# SUPPLIED RECORDS
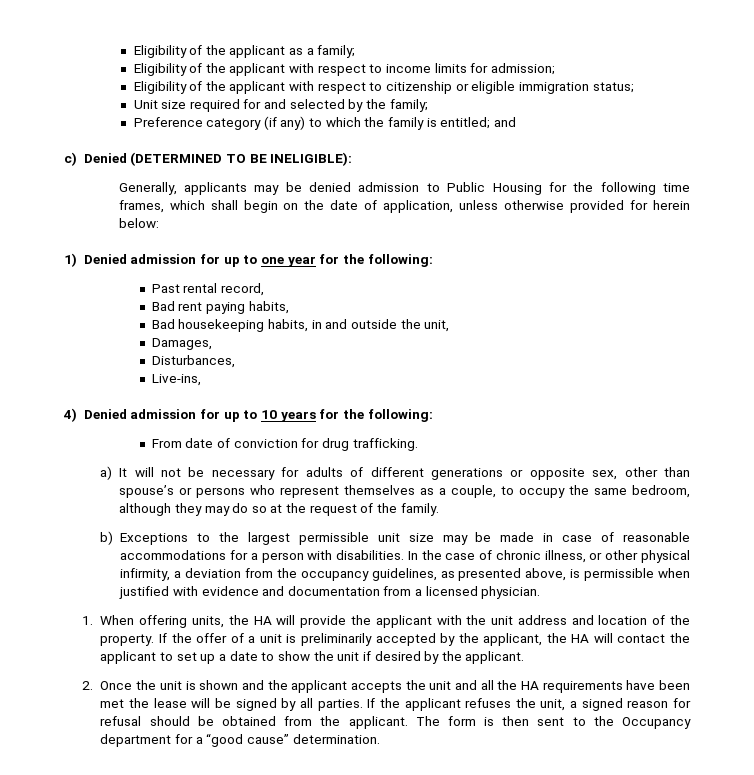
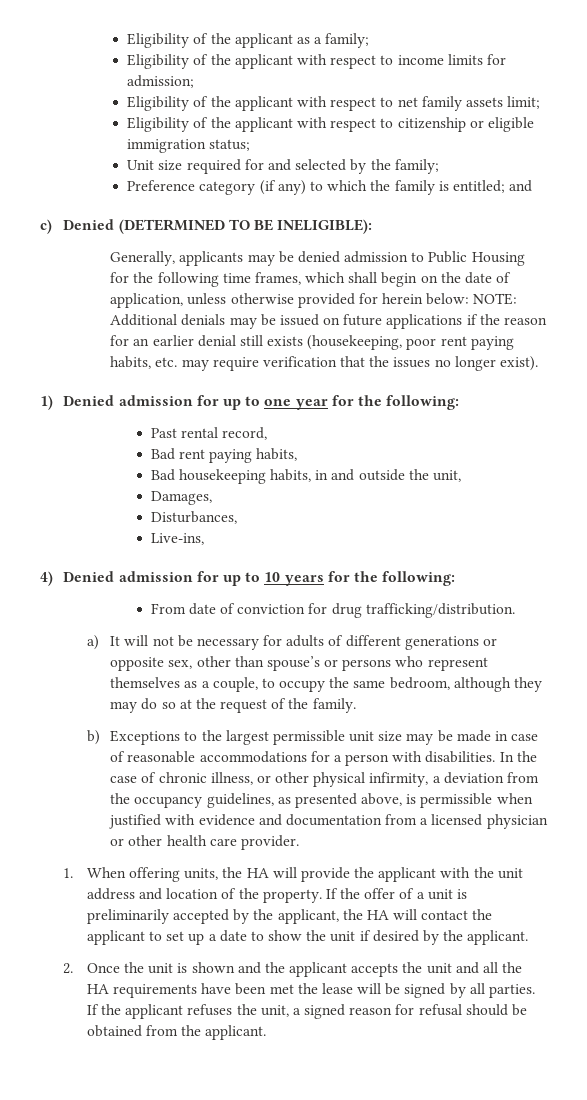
+ Eligibility of the applicant with respect to net family assets limit;
- Generally, applicants may be denied admission to Public Housing for the following time frames, which shall begin on the date of application, unless otherwise provided for herein below:
+ Generally, applicants may be denied admission to Public Housing for the following time frames, which shall begin on the date of application, unless otherwise provided for herein below: NOTE: Additional denials may be issued on future applications if the reason for an earlier denial still exists (housekeeping, poor rent paying habits, etc. may require verification that the issues no longer exist).
- From date of conviction for drug trafficking.
+ From date of conviction for drug trafficking/distribution.
- In the case of chronic illness, or other physical infirmity, a deviation from the occupancy guidelines, as presented above, is permissible when justified with evidence and documentation from a licensed physician.
+ In the case of chronic illness, or other physical infirmity, a deviation from the occupancy guidelines, as presented above, is permissible when justified with evidence and documentation from a licensed physician or other health care provider.
- The form is then sent to the Occupancy department for a “good cause” determination.

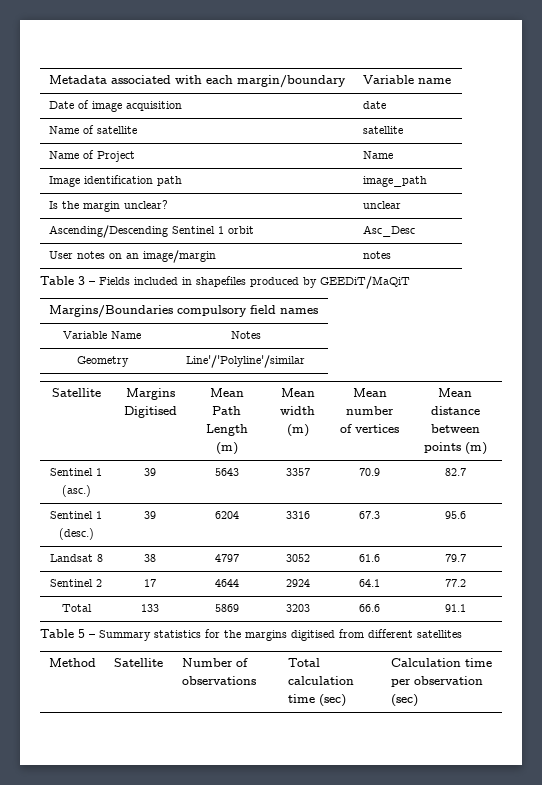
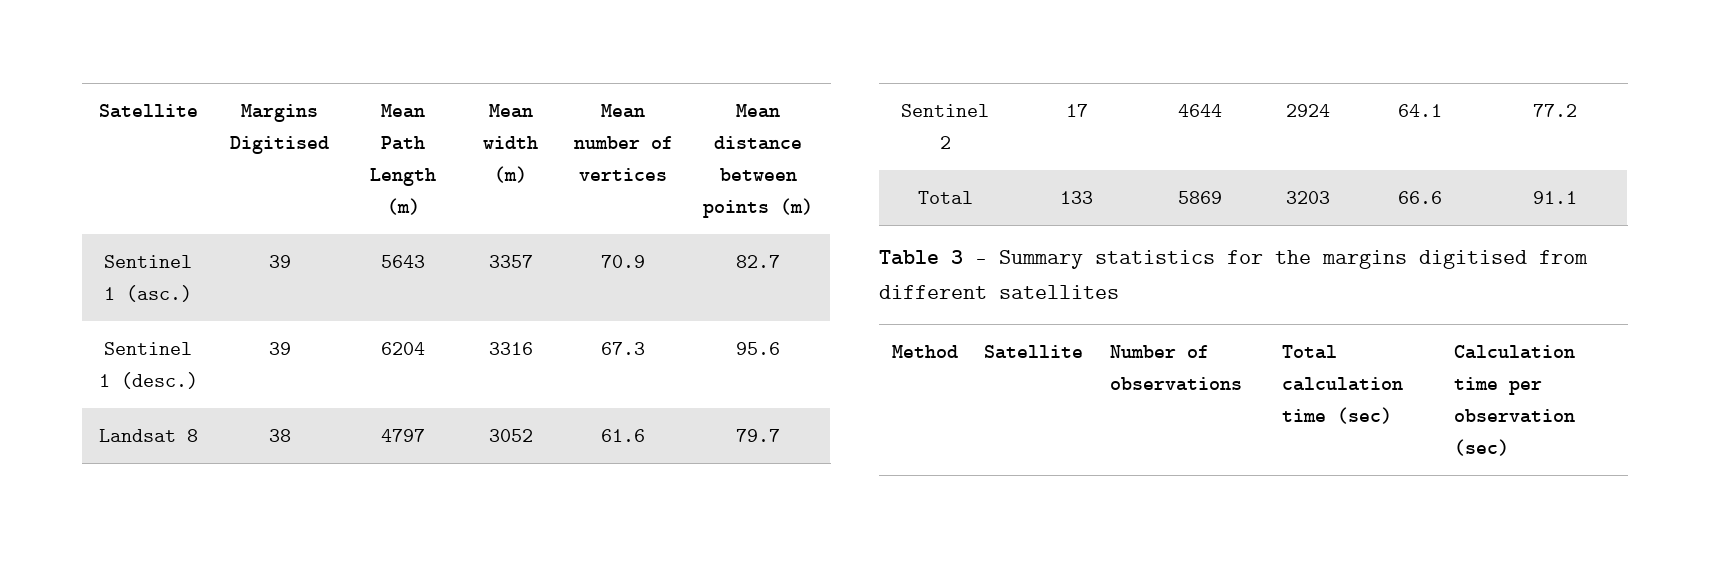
- Metadata associated with each margin/boundary | Variable name
- Date of image acquisition | date
- Name of satellite | satellite
- Name of Project | Name
- Image identification path | image_path
- Is the margin unclear? | unclear
- Ascending/Descending Sentinel 1 orbit | Asc_Desc
- User notes on an image/margin | notes
- Table 3 – Fields included in shapefiles produced by GEEDiT/MaQiT
- Margins/Boundaries compulsory field names
- Variable Name | Notes
- Geometry | Line'/'Polyline'/similar
- Table 5 – Summary statistics for the margins digitised from different satellites
+ Table 3 – Summary statistics for the margins digitised from different satellites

# TASK DESCRIPTION
Pictures included in the data should be dropped; everything else must be repeated exactly.

# EXPECTED OUTPUT
+ Eligibility of the applicant with respect to net family assets limit;
- Generally, applicants may be denied admission to Public Housing for the following time frames, which shall begin on the date of application, unless otherwise provided for herein below:
+ Generally, applicants may be denied admission to Public Housing for the following time frames, which shall begin on the date of application, unless otherwise provided for herein below: NOTE: Additional denials may be issued on future applications if the reason for an earlier denial still exists (housekeeping, poor rent paying habits, etc. may require verification that the issues no longer exist).
- From date of conviction for drug trafficking.
+ From date of conviction for drug trafficking/distribution.
- In the case of chronic illness, or other physical infirmity, a deviation from the occupancy guidelines, as presented above, is permissible when justified with evidence and documentation from a licensed physician.
+ In the case of chronic illness, or other physical infirmity, a deviation from the occupancy guidelines, as presented above, is permissible when justified with evidence and documentation from a licensed physician or other health care provider.
- The form is then sent to the Occupancy department for a “good cause” determination.

- Metadata associated with each margin/boundary | Variable name
- Date of image acquisition | date
- Name of satellite | satellite
- Name of Project | Name
- Image identification path | image_path
- Is the margin unclear? | unclear
- Ascending/Descending Sentinel 1 orbit | Asc_Desc
- User notes on an image/margin | notes
- Table 3 – Fields included in shapefiles produced by GEEDiT/MaQiT
- Margins/Boundaries compulsory field names
- Variable Name | Notes
- Geometry | Line'/'Polyline'/similar
- Table 5 – Summary statistics for the margins digitised from different satellites
+ Table 3 – Summary statistics for the margins digitised from different satellites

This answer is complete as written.